Montag, 22. Februar 2010

Die dekadente Bourgeosie.

Einigen ostdeutschen würde beim Wort Dekadenz
vielleicht noch so manch anderes einfallen als den schwestergewellten Sozialstaat, der nichts im Kopf hat ausser die harte Bestrafung minderbemittelter Unterschichtenpolitiker am Aschermittwoch.
Was ist eigentlich dekadent? Onkel Erich hätte gesagt, der Westen sei dekandent. Onkel Erich muss es wissen, denn er kennt einen mittlerweile verstorbenen Politiker, der ihm persönlich gesagt hat, was Dekadenz sei und seitdem hält sich Onkel Erich an die Worte des grossen Günter Mittag. Der Westen ist eben dekadent. Ungeachtet der Tatsache, dass jener amputierte Wirtschaftskapitän aus dem Osten Deutschlands, aus der »sogenannten DDR« diverse Neuentwicklungen, wie beispielsweise ein neues Design für den Trabant mit der Ausrede ablehnte, das sei zu dekadent für den Fortschritt des Sozialismus. Aber das vergisst Onkel Erich meist.
Wer nichts weiss, redet vom Preis
Apropos Westen, die Dekadenz hat sich hartnäckig gehalten, wenn sogar schon gelbe Politiker darüber reden und den Sozialstaat zu einem spätrömischen Sodom und Gomorrah machen. Die Frankfurter Allgemeine kann es natürlich nicht besser auseinander nehmen, das Thema Dekadenz. Unausgesprochen weist der Artikel auch darauf hin, wie man die Gesellschaft gerne hätte, vom Politiker angefangen, denn die sollen ja eine Vorbildfunktion besitzen, werden die Schwächsten der Gesellschaft beleidigt, getreten und als Abfall behandelt. Hatten wir das nicht schon einmal? Es ist keine hundert Jahre her, da musste sich eine ganze Bevölkerungsschicht ähnliche Beleidigungen über sich ergehen lassen. Für Onkel Erich ist die Sache natürlich klar. Die Politiker, er nennt sie allesamt Deppen und Verbrecher, tragen die Schuld. Onkel Erich würde sie alle gerne an die Wand stellen und dann wütend mit den nackten Finger auf sie zeigen. Für ihn ist es ein Skandal, daß man Menschen, denen man schon den Arbeitsplatz und die Würde genommen hat, noch mit Strafen droht, wenn sie keine neue Arbeit finden würden. Onkel Erich denkt da an Flucht wie schon damals die Nachbarn geflüchtet waren und alles Hab und Gut zurück lassen mussten. Er verschweigt aber nebenbei, dass sein eigener Vater zuerst geholfen hat, den Laden der plötzlich ungeliebten Nachbarn zu zertrümmern und dann hat er sich das hab und Gut der »Säue« selber angeeignet. Selbst die Sparbücher und Lebensversicherungen gehörten plötzlich nicht mehr den Nachbarn und Onkel Erichs Vater nannte sie plötzlich »Faule Säcke«.
Und Onkel Erich selber? Mit dem kleinbürgerlichen Blockwarttum seines Vaters wollte er nichts zu tun haben und deswegen wandte er sich freiheitlicheren Dingen zu. Fair und frei sollte die Welt sein und alles, was der Freiheit im Wege stand, musste beseitigt werden. Egal wie. Jetzt steht Onkel Erich in einer seltsamen Zwickmühle. Er wähnt sich frei und ist doch in seiner Welt gefangen. Seine Welt ist klein, eingeengt und voller verschrobener Ansichten. Für ihn ist es traurig, dass man zum pauschalen Verbrecher wird, wenn man keine Arbeit hat. Und er meckert auf die Roten, »die es ja schon einmal vergeigt haben«.

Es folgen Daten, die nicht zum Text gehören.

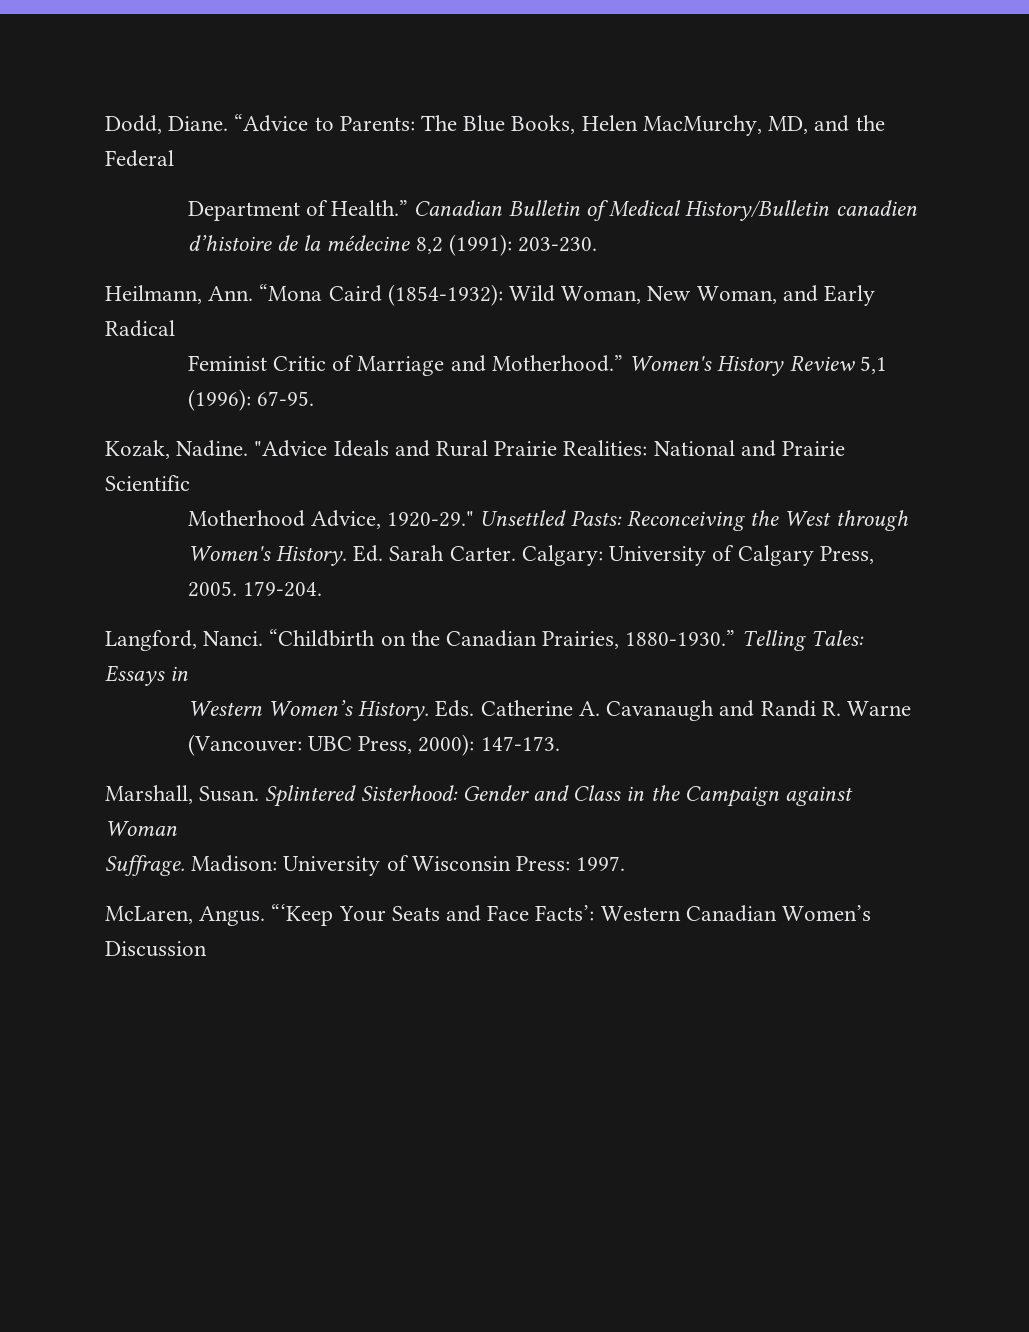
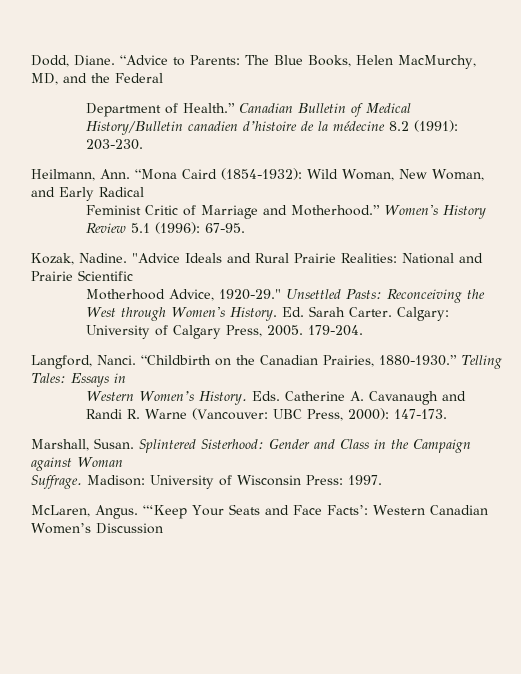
- Canadian Bulletin of Medical History/Bulletin canadien d’histoire de la médecine 8,2 (1991): 203-230.
+ Canadian Bulletin of Medical History/Bulletin canadien d’histoire de la médecine 8.2 (1991): 203-230.
- Women's History Review 5,1 (1996): 67-95.
+ Women's History Review 5.1 (1996): 67-95.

Onkel Erich ist auf seine alten Tage auch noch schlau. Da ist er einmal verreist und ausgerechnet in Hameln gelandet. Ob es ihm dort gefallen hat, darüber hat er nie gesprochen, aber er erinnerte sich an die Legende vom Rattenfänger von Hameln. Irgendwie wurde ihm danach klar, dass es schon einmal einen Schreihals gab, nach dem sogar ein Radio benannt wurde. Und heute? Heute werden die Arbeitslosen verhartzt. Da gehört Onkel Erich lieber zum alten Eisen, seine Pension verzehrend, lässt sich über die neuen Machthaber herrlich meckern, wer hört schon auf einen alten Sack, wie Onkel Erich? Der kann in alten Zeiten schwelgen, die immergleichen Platten vom Klassenkampf auflegen und von besseren Zeiten träumen.